Trump made the comments at a Tuesday night rally in Myrtle Beach, South Carolina, while defending his false claims that thousands of Arab-Americans were celebrating the Sept. 11 terrorist attacks in 2001. He used a piece that Kovaleski wrote for the Washington Post right after the attacks as proof, even as Kovaleski himself dismissed the reporting years later.
The story Trump cited, written Sept. 18, 2001, said "Law enforcement authorities detained and questioned a number of people who were allegedly seen celebrating the attacks and holding tailgate-style parties on rooftops while they watched the devastation on the other side of the river."
The claims were never substantiated or corroborated.
In an interview with CNN, Kovaleski himself said that while he talked to many residents of Jersey City as part of a broader story, "I do not recall anyone saying there were thousands, or even hundreds, of people celebrating. That was not the case, as best as I can remember."

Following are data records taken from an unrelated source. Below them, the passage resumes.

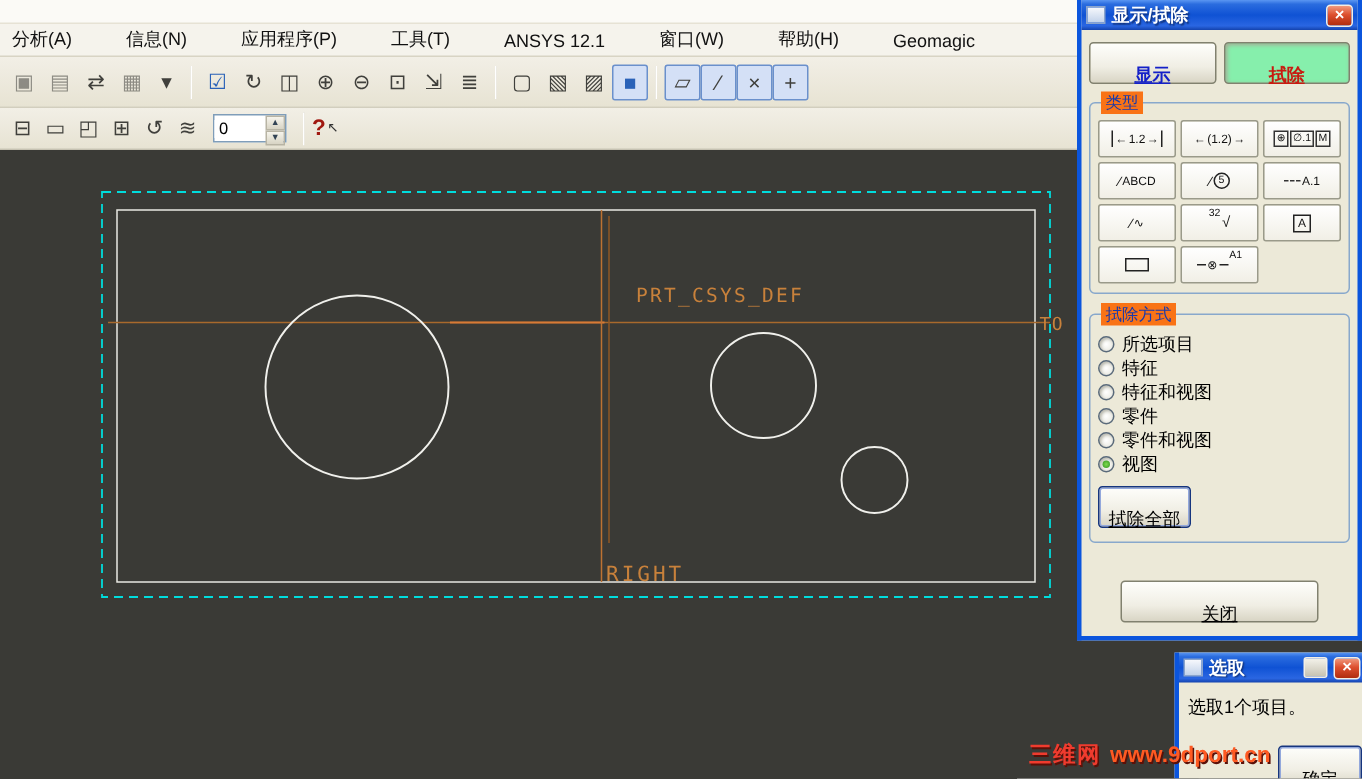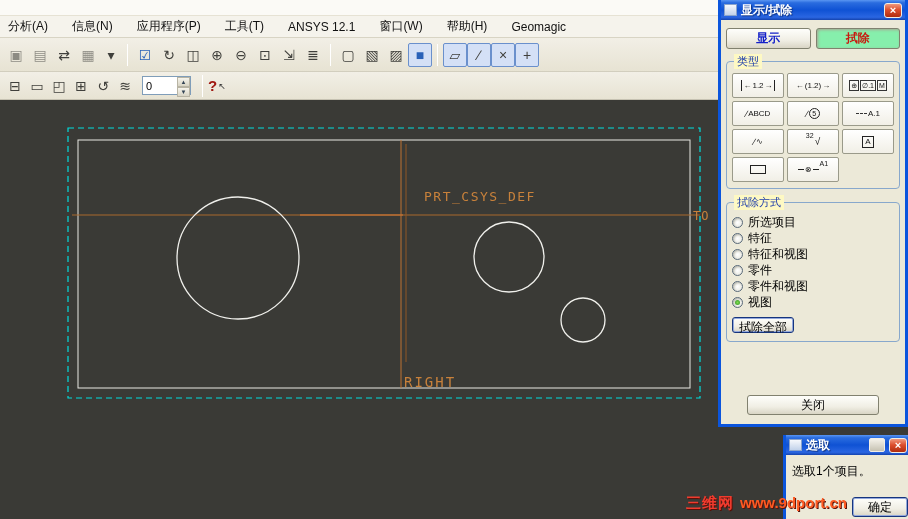"分析(A)" .menubar { gap: 24px -> 36px }
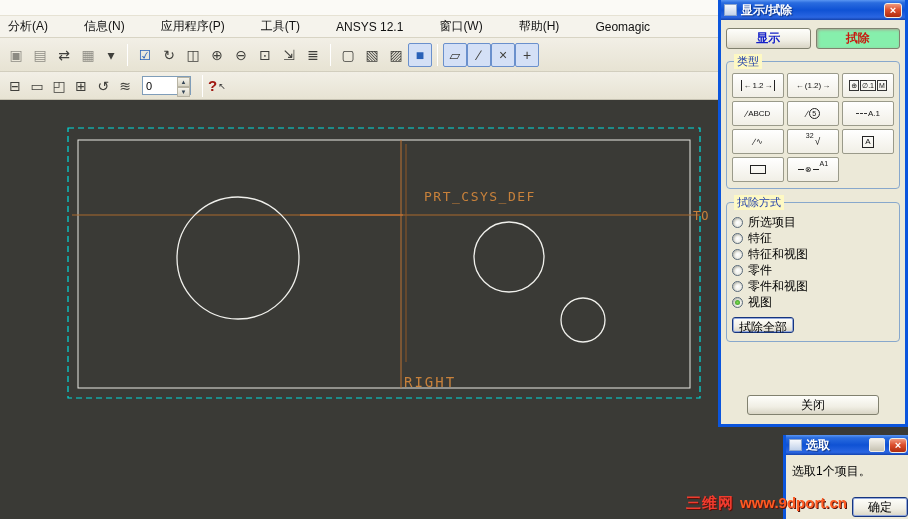"显示" .xp-btn { padding: 1px 6px -> 13px 6px; text-decoration: none -> underline }
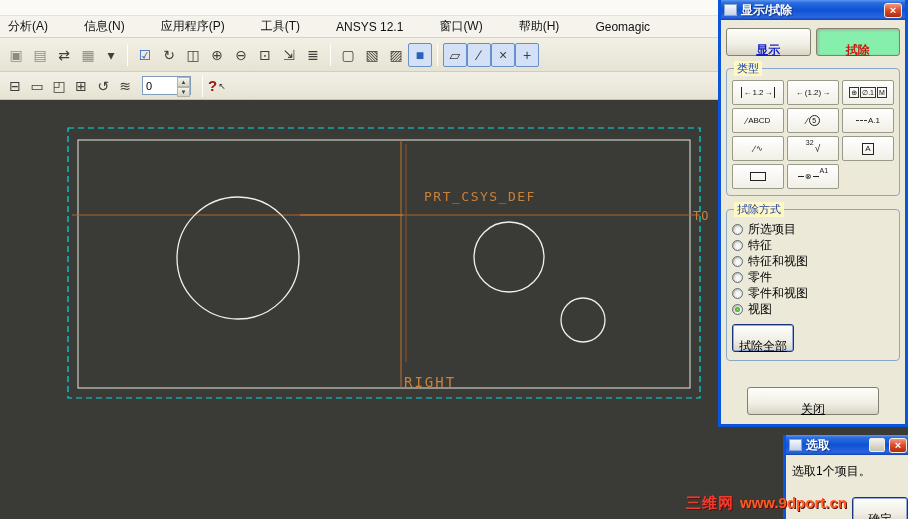"类型" .group-label { background: #fef9c3 -> #f97316 }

No video footage has emerged since Trump made his claims of the alleged celebrations, and a number of law enforcement officials, including New Jersey's attorney general at the time, John Farmer Jr., have disputed that celebrations occurred on the scale that Trump says.
At the Myrtle Beach speech on Tuesday, Trump berated Kovaleski for walking back his story more than a decade later, seemingly making light of Kovaleski's disability, called arthrogryposis.
"Written by a nice reporter," Trump said. "Now, the poor guy. You ought to see this guy. 'Oh, I don't know what I said! Ah, I don't remember!' He's going, 'Oh, I don't remember. Maybe that's what I said.'"
As Trump was saying this, he had his arms in front of him, his shoulders scrunched and started jerking his hands around as if they were jello. Trump insisted on Thursday that he doesn't know Kovaleski, in spite of the fact that, at the rally, he called him "a nice reporter."
"Despite having one of the all-time great memories, I certainly do not remember him," Trump said in his statement.
Trump went on.
"His recent statement, to me, seemed like (again without knowing what he looks like) he was groveling and searching for a way out from what he wrote many years before," Trump said. "In my speech before over 10,000 people in Myrtle Beach, S.C., I merely mimicked what I thought would be a flustered reporter trying to get out of a statement he made long ago."
Trump has a history of mocking physical appearances. In this campaign cycle alone, he seemed to insult fellow GOP presidential candidate Carly Fiorina.
In a Rolling Stone magazine article, Trump is quoted as saying, "Look at that face! Would anyone vote for that? Can you imagine that, the face of our next president?!"
At the first GOP debate with Fox News in August, moderator Megyn Kelly inquired about Trump's past calling women "fat pigs, dogs, slobs, [and] disgusting animals."
Trump's answer: "Only Rosie O'Donnell."